Заулыбавшись, Пиппа щелкнула колпачком маркера.

– Так вот, – продолжила она, – из этого воспоминания я могу изобразить, например, ряд деревьев вдоль проселочной дороги. С людьми сложнее, поэтому, если хотите закончить картину сегодня, за людей браться не советую, зато можно нарисовать лучи солнца, прорезающие листву.

Она говорила и одновременно делала набросок – просто рисунок на маркерной доске, а все равно выходило здорово.

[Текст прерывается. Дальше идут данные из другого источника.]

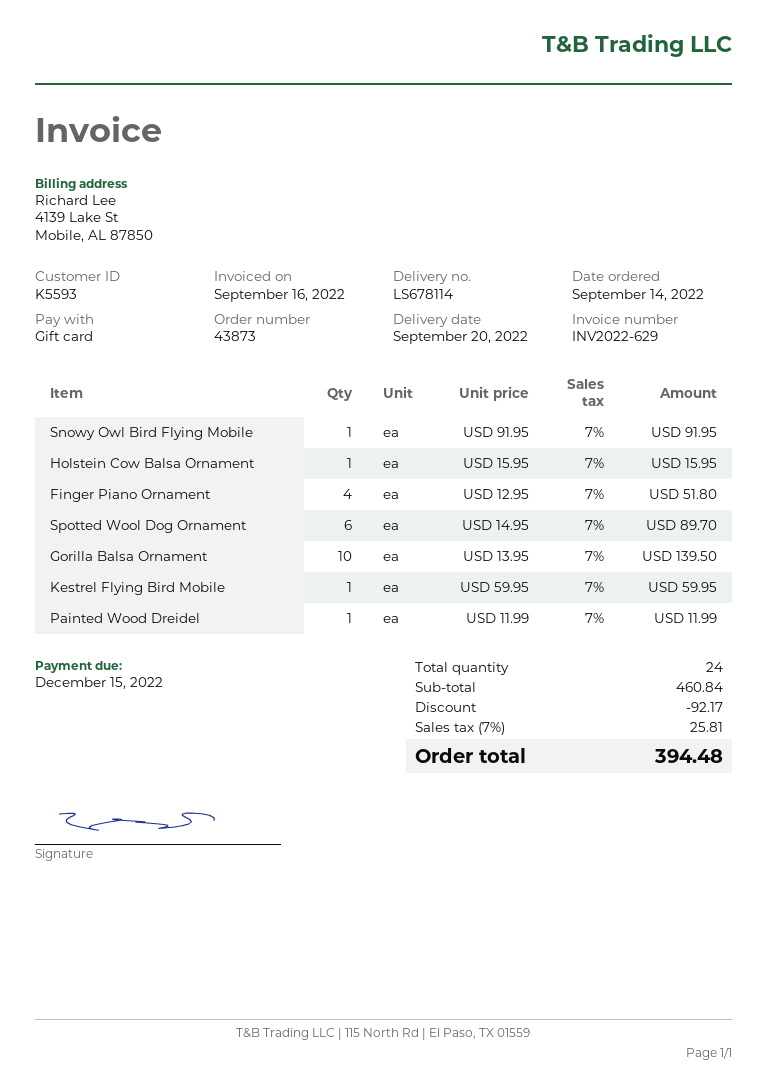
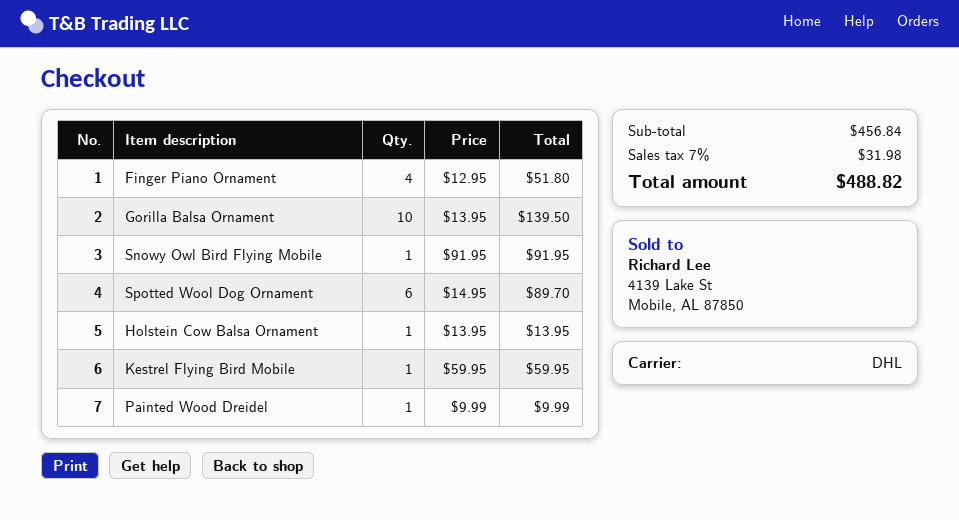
Holstein Cow Balsa Ornament: 1 x 15.95 = 15.95 -> 1 x 13.95 = 13.95
Painted Wood Dreidel: 1 x 11.99 = 11.99 -> 1 x 9.99 = 9.99
subtotal: 460.84 -> 456.84
discount: 92.17 -> none
tax: 7% = 25.81 -> 7% = 31.98
total: 394.48 -> 488.82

– А если вас больше интересуют предметы, можно изобразить поводок нашего старого пса и даже его затылок – пожалуй, будет неплохо.

Пиппа сделала рядом с первым наброском второй: рука с поводком, затылок пса и мохнатые уши. Казалось, она мне голову морочит. Ее наброски были так хороши, я в жизни ничего подобного не нарисую.

– Я записала диск на тему этой недели. – Пиппа включила CD-плеер. Преодолевший барьеры пространства и времени голос Джуди Гарленд, поющей “Ну будь же счастлив!”, зазвучал у нас в ушах.

Увидев, что все вокруг принялись рисовать, я ощутила жар в груди.

Уолтер взял карандаш и принялся за эскиз. Да, у него были руки садовника. Обвисшая кожа на суставе указательного пальца. Зеленые пятна под ногтями. Наморщив лоб, Уолтер с нажимом водил карандашом по бумаге. Какое, интересно, самое счастливое воспоминание он рисует? Может, день, когда загадал желание и превратился из садового гнома в человека. Элси рисовала черной краской длинные полосы. Марго же так легко водила карандашом по бумаге, что получался не рисунок даже, а призрак рисунка.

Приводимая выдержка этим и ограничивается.